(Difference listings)
= = = = = = =

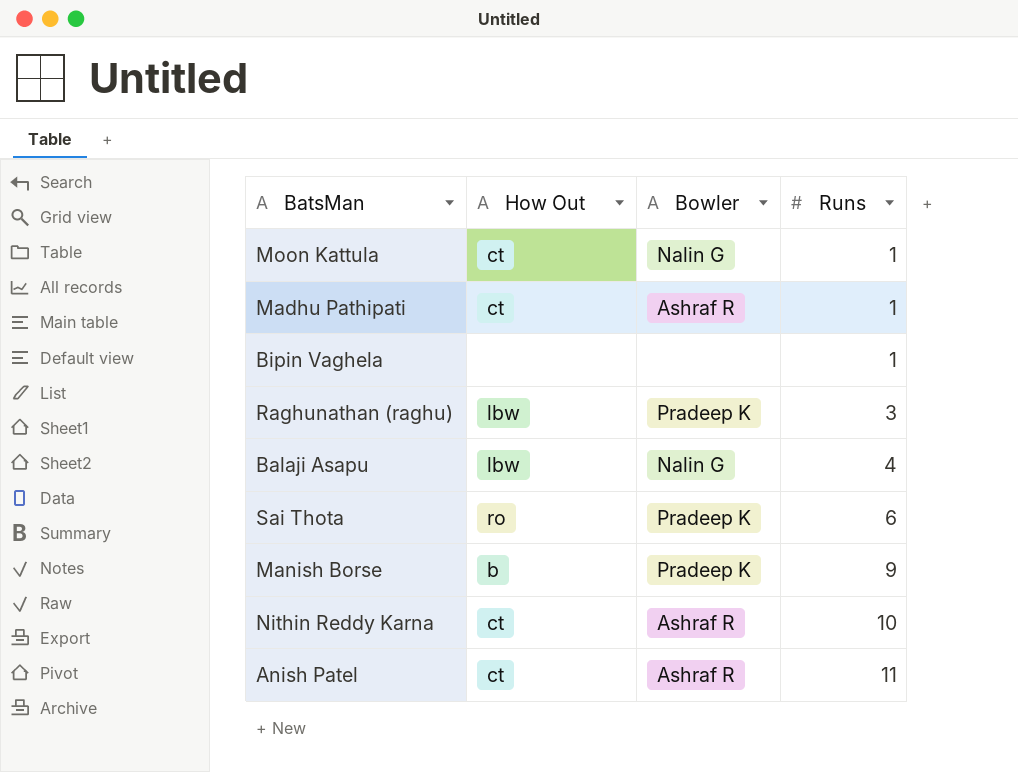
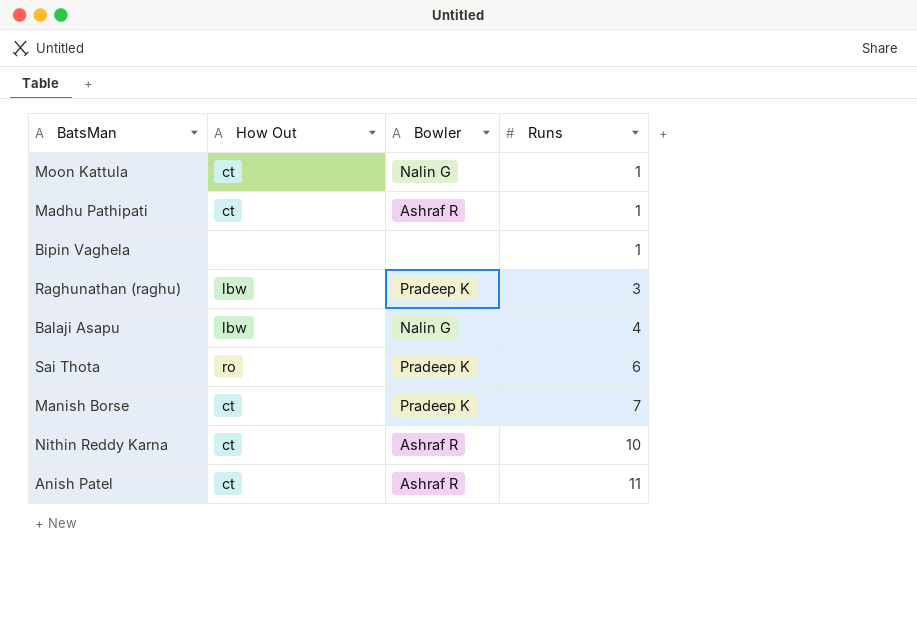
Manish Borse | How Out: b -> ct
Manish Borse | Runs: 9 -> 7

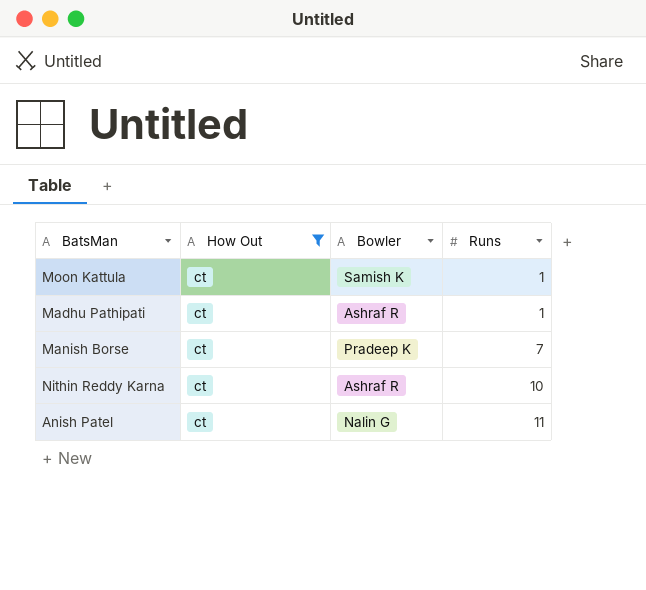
filter: none -> How Out = ct
Moon Kattula | Bowler: Nalin G -> Samish K
Anish Patel | Bowler: Ashraf R -> Nalin G

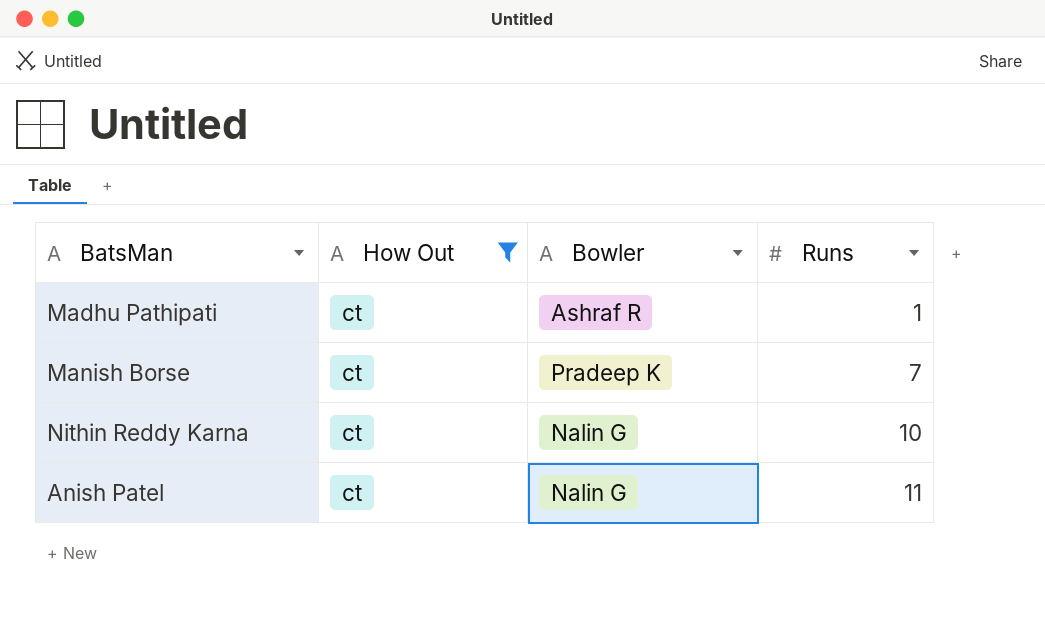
row Moon Kattula: ct | Samish K | 1 -> none
Nithin Reddy Karna | Bowler: Ashraf R -> Nalin G

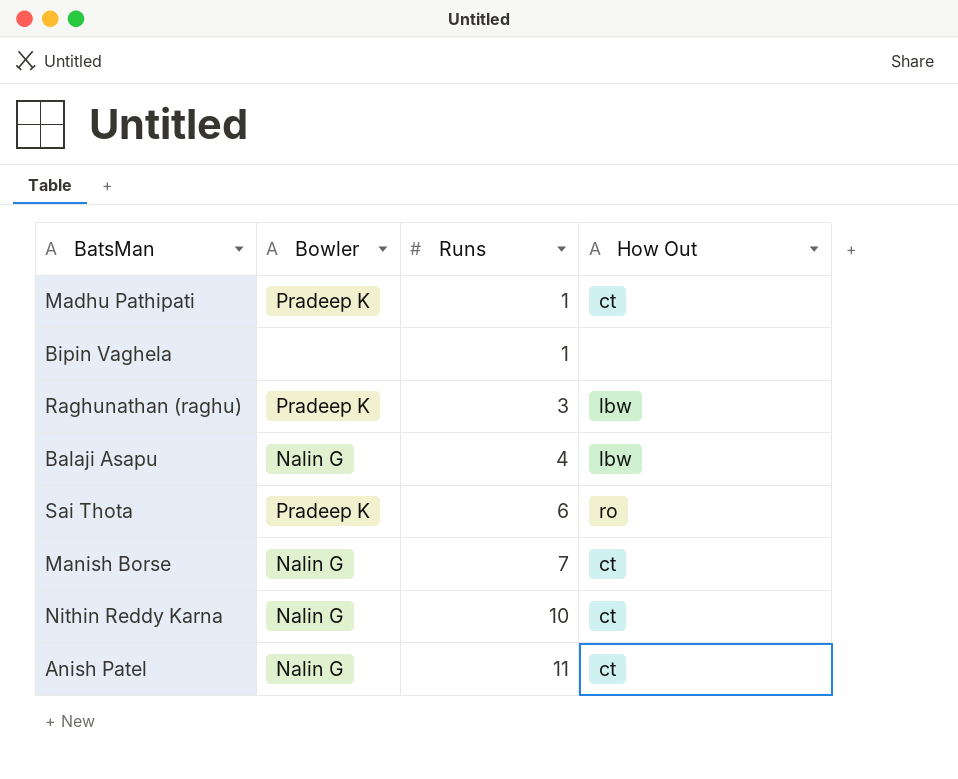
filter: How Out = ct -> none
column How Out | position: 2 -> 4
Madhu Pathipati | Bowler: Ashraf R -> Pradeep K
Manish Borse | Bowler: Pradeep K -> Nalin G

= = = = = = =

WORK REQUIRED →
Exclude images. Return the data above verbatim.

ANSWER TO THE PROBLEM →
Manish Borse | How Out: b -> ct
Manish Borse | Runs: 9 -> 7

filter: none -> How Out = ct
Moon Kattula | Bowler: Nalin G -> Samish K
Anish Patel | Bowler: Ashraf R -> Nalin G

row Moon Kattula: ct | Samish K | 1 -> none
Nithin Reddy Karna | Bowler: Ashraf R -> Nalin G

filter: How Out = ct -> none
column How Out | position: 2 -> 4
Madhu Pathipati | Bowler: Ashraf R -> Pradeep K
Manish Borse | Bowler: Pradeep K -> Nalin G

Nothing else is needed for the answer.